Which would be correct in repeated trials?

 

[FactChecker]

They are both correct in repeated trials. For the second part one must assume that the only acceptable trials are those with two 4s and that other trials do not count. Any "given" condition means that trials satisfying those conditions are the only ones that count.

 

[phinds]

They are both correct in repeated trials. For the second part one must assume that the only acceptable trials are those with two 4s and that other trials do not count. Any "given" condition means that trials satisfying those conditions are the only ones that count.

 

[rabbed]

Right.
And if you have 10 unknown dice it might not be a 1/6 chance per trial, but in the long run it will be. Allright

 

[phinds]

Right.
And if you have 10 unknown dice it might not be a 1/6 chance per trial, but in the long run it will be. Allright

No, it WILL be a 1/6 chance every time. Why would it not be?

 

[rabbed]

Because behind the 10 unknown, there might be two 4’s hiding

 

[phinds]

Because behind the 10 unknown, there might be two 4’s hiding

There might be ANYTHING. So what? We are talking about the probabilities. You are confusing actual outcome with probability. Based on that logic, you would expect a fair dice to roll a 4 exactly once every 6 rolls. That's not the way it works.

 

[FactChecker]

Because behind the 10 unknown, there might be two 4’s hiding

The "given two 4s" does not have any effect on the first part.
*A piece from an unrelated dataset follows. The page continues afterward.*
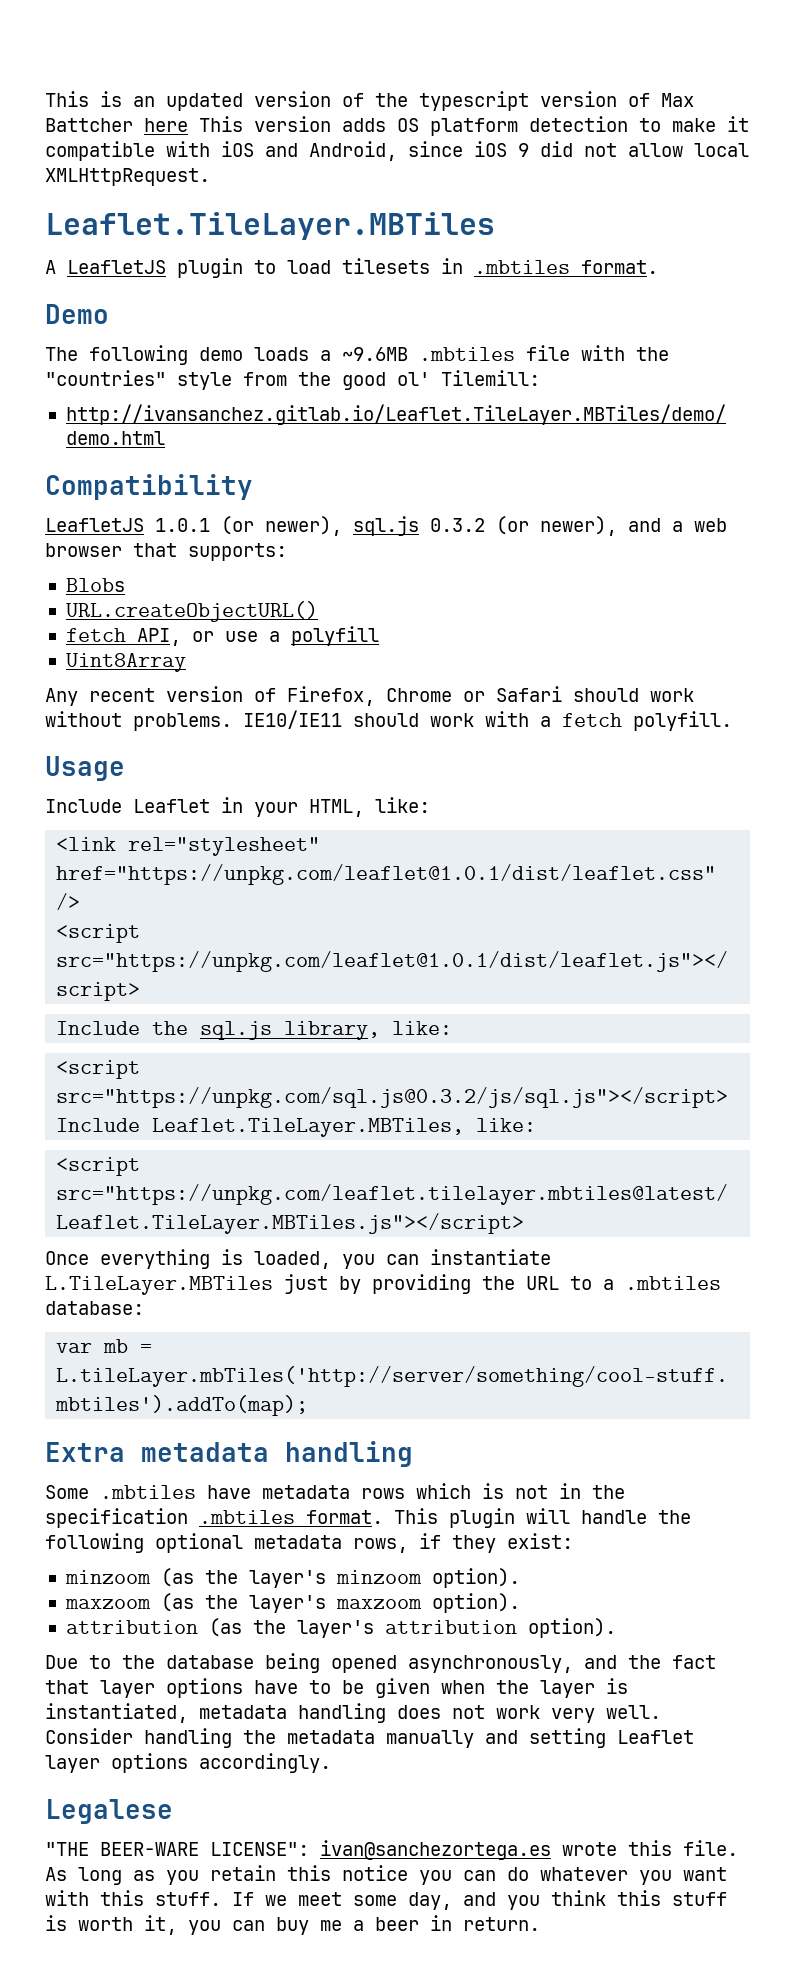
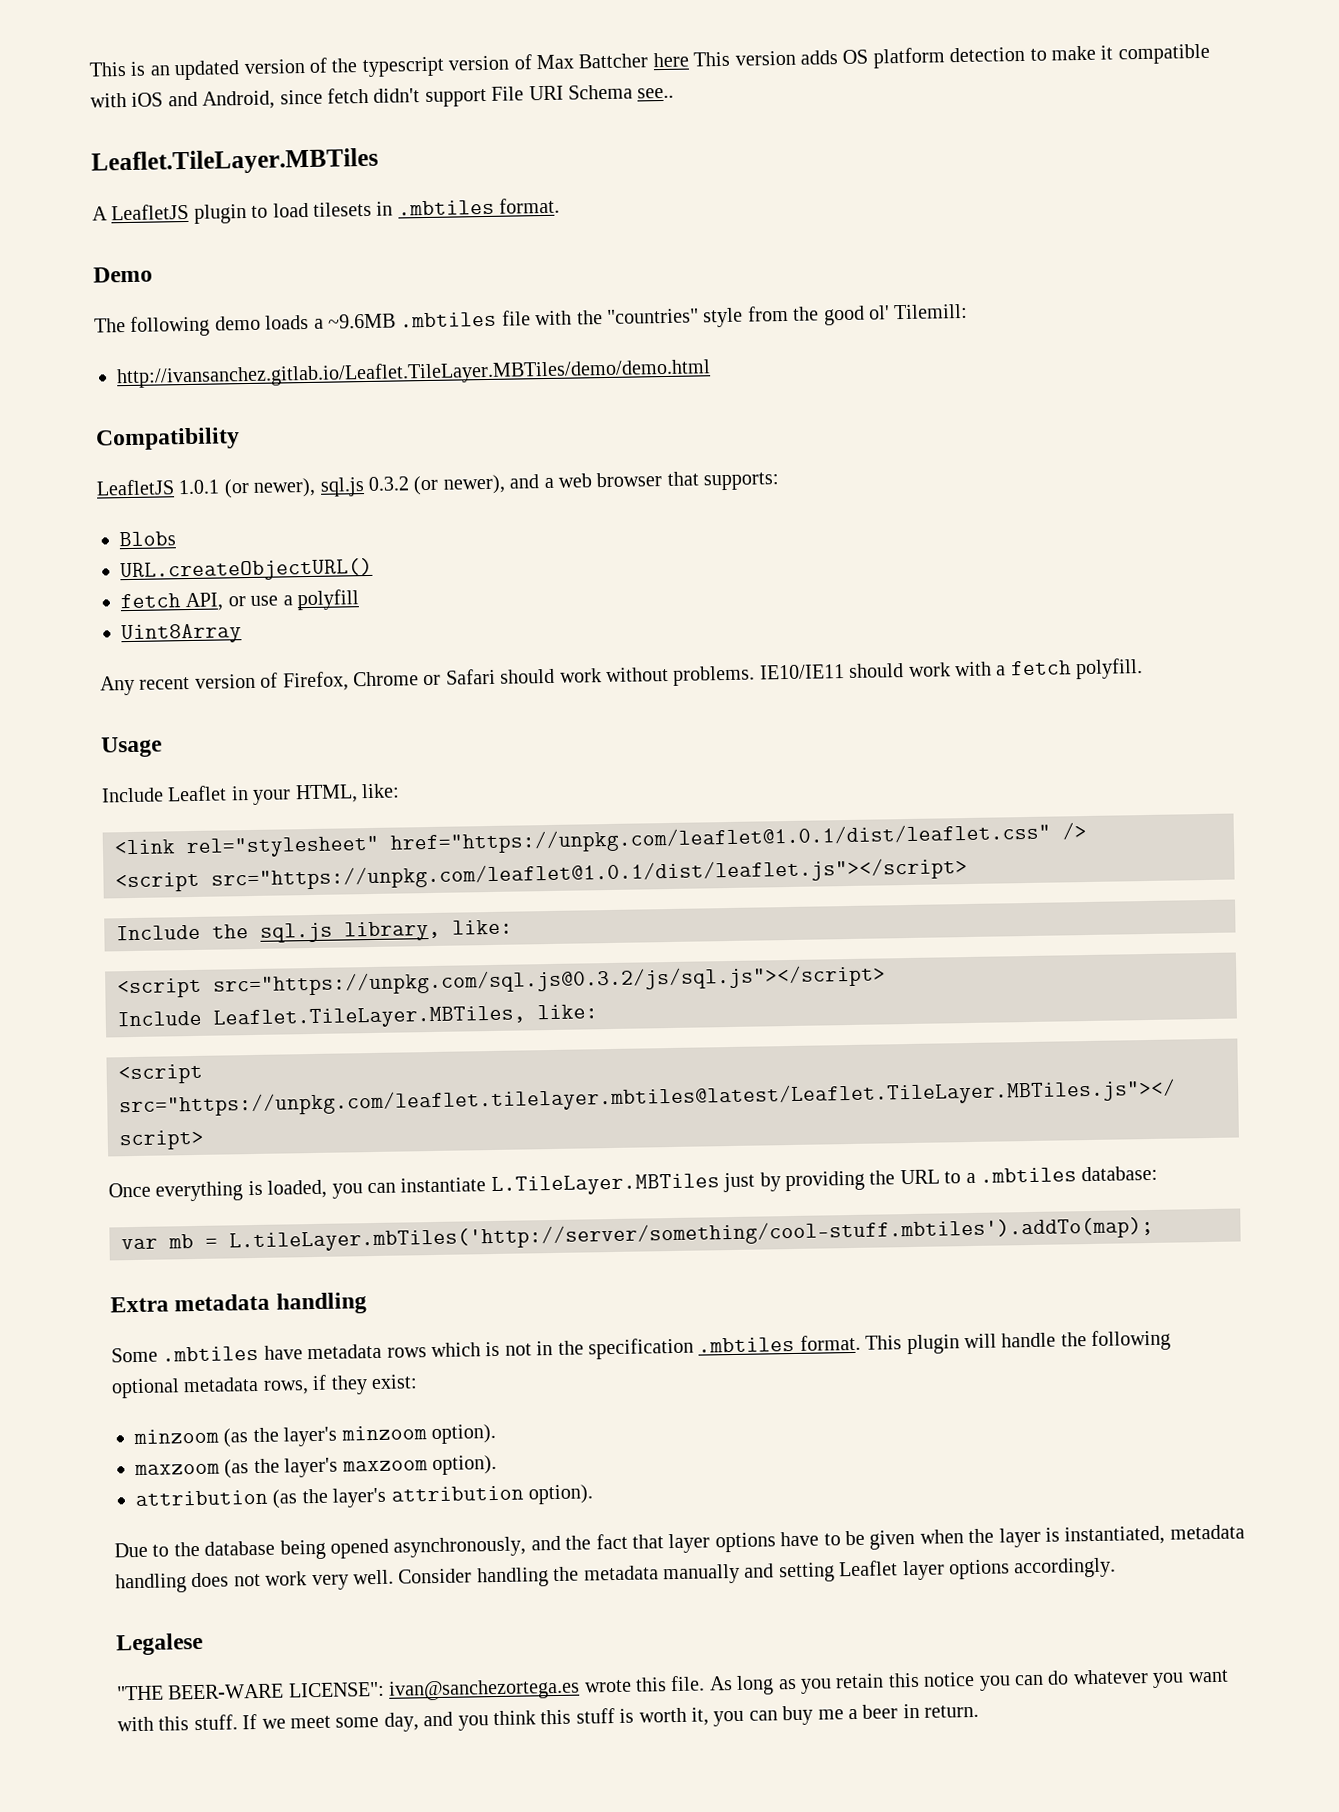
- This is an updated version of the typescript version of Max Battcher here This version adds OS platform detection to make it compatible with iOS and Android, since iOS 9 did not allow local XMLHttpRequest.
+ This is an updated version of the typescript version of Max Battcher here This version adds OS platform detection to make it compatible with iOS and Android, since fetch didn't support File URI Schema see..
The 1/6 probability covers all conditions.

 

[rabbed]

But if there actually is two 4s behind the unknowns, the probability would be 2/10 right?
Hm

 

[rabbed]

The 1/6 only applies in the limit of infinite trials, i think.
But in each trial there might be fluctuations or whatever to call it

 

[FactChecker]

The 1/6 only applies in the limit of infinite trials, i think.
But in each trial there might be fluctuations or whatever to call it

There are different results of a trial, but if the trials are done correctly the before-the-fact probability is always 1/6. In school problems, you should assume that the trials are done correctly unless the problem specifies otherwise.

 

[rabbed]

Sure, but by using ”before-the-fact” probabilies to get some other answer, the other answer can only be tested by repeated trials (limit towards infinite trials).
So what you’re actually doing is using infinite-trial probabilities, which on their way to infinite trials may fluctuate.
Just want that confirmed.

 

[rabbed]

I guess it depends on the case also..
If you just have one dice, there can be no fluctuation of probability. Hm, or if you make a normalized histogram of the outcomes i guess it will not be uniform until a lot of trials

 

[FactChecker]

Sure, but by using ”before-the-fact” probabilies to get some other answer, the other answer can only be tested by repeated trials (limit towards infinite trials).
So what you’re actually doing is using infinite-trial probabilities, which on their way to infinite trials may fluctuate.
Just want that confirmed.

In most of these problems, they will assume theoretical probabilities of 1/6 for each side of a perfect die (or 1/2 for each side of a perfect coin). The theoretical probabilities are what you are calling "infinite-trial probabilities" but they are derived theoretically, not from varying finite-trial results. (Notice that I said varying finite-trial results, not finite-trial probabilities. Results will vary, but the probabilities will not.)

 

[rabbed]

So what you are saying is, that in the case of 10 unknown dice.
If my friend checks and sees two 4s and I then move them around (I’m still unaware of the number of 4s), he will have a 2/10 chance to get a 4, whereas I have a 1/6 chance?

 

[FactChecker]

So what you are saying is, that in the case of 10 unknown dice.
If my friend checks and sees two 4s and I then move them around (I’m still unaware of the number of 4s), he will have a 2/10 chance to get a 4, whereas I have a 1/6 chance?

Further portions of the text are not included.